Once upon a time there was Xerox :

A few decades ago (in 1959 exactely), Xerox (Haloid at that time) got a brilliant idea : instead of selling their copying machines, they would lease them and make the customer pay a fee per page over 2000 pages printed per month. The offer include the copying machine but also the installation, service and consumables including paper in the beginning to make sure that the machine would not get stuck and print more copies per month

The idea was crazy at that time but it worked. The company moved from 30 millions $ of turnover end fifties to a billion company in early seventies !!

This model is now used by lot’s of company in the B2B market :

  • Coffee and water machine rented for a small fee or for free and the customer pay for the consumption. In this case the bottles of water or coffee or tea capsules
  • Car leasing with a payment either by time or by kilometer  or a mix of the two.
  • In booth case, the offer include the maintenance.
  • Phone company
  • Software company proposing their software in the cloud

Pay per Use

Now I wonder : will the analytical market also shift to this business model in the future ?

  1. Who will be the first one to test it ?
  2. How the market would change if companies begin to use such a business model ?
  3. What are the pro and con for the manufacturers and users of such a new business model ?

For the first question, I think the first manufacturers that will test such offer will be manufacturers of instruments commonly used in laboratories will lots of consummables like chromatography instruments, ICP, AAS, XRF or automatic titrators.

The market change will only depend of the success of such offer. If it really work, competitors will have no choice but to propose such offer and manufacturer of other type of instruments may also shift to such a business model for a part of all their instruments.

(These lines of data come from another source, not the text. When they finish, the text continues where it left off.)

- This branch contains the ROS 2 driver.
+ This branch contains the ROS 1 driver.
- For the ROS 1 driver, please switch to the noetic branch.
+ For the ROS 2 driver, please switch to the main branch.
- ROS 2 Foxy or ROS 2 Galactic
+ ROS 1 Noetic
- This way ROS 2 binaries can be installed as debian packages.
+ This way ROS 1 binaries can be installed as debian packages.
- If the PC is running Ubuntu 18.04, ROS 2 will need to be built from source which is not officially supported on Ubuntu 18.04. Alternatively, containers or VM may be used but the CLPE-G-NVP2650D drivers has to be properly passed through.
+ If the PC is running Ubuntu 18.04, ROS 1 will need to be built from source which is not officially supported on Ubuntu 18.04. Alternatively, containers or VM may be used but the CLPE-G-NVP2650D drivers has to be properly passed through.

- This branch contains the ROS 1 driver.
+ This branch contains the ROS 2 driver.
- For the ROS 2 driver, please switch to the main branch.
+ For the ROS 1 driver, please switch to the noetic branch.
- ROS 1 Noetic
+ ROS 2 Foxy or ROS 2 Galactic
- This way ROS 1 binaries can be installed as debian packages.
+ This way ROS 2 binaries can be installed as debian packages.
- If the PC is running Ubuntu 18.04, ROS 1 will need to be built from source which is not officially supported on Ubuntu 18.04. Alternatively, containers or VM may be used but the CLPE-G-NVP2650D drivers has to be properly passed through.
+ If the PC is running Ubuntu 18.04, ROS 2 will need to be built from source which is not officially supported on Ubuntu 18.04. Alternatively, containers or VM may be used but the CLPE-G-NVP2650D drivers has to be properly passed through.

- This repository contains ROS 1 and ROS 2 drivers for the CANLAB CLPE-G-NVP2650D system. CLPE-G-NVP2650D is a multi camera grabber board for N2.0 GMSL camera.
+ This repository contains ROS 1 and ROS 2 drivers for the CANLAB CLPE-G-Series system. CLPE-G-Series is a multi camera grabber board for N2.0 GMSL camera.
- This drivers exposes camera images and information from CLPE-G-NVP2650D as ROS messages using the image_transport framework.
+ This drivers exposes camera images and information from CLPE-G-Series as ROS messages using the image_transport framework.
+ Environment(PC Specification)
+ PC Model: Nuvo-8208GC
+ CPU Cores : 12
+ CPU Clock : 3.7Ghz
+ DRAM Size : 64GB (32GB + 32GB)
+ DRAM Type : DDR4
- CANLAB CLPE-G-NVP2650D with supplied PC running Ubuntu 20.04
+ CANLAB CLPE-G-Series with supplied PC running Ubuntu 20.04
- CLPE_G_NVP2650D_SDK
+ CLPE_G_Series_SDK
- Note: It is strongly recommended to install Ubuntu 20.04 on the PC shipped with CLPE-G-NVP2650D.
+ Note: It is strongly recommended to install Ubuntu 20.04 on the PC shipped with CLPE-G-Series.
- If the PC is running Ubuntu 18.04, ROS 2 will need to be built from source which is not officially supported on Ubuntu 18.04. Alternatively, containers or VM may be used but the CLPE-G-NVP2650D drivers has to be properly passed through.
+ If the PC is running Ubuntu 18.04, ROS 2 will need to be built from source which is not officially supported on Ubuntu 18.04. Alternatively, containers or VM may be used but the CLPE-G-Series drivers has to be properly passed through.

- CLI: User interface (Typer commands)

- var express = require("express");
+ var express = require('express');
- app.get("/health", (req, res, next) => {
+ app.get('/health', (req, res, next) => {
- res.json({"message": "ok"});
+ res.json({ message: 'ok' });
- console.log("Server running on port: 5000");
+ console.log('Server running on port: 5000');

For the manufacturers, I see the following pro and con of such a new business model:

  • Pro : loyal customer as they will pay for a usage and not for a machine. It mean manufacturer will have to increase availability of their instrument with better design, systematic preventive maintenance, quick corrective maintenance and quick delivery delay of spare parts.
  • Pro : monthly payment to smooth the turnover
  • Pro : increase turnover by supplying more consumables  and services with the offer. Why not including the supply of all or most consumables for an offer for a GC or LC ?
  • Con : only big company or company with a very efficient distribution network can afford such a customer service.
  • Con : engineer will have to rethink how to develop/manufacture new instruments as they will have to develop/manufacture them according to the new business model. Will the company invoice depending of number of sample analysed or depending of availability or again on the performance ?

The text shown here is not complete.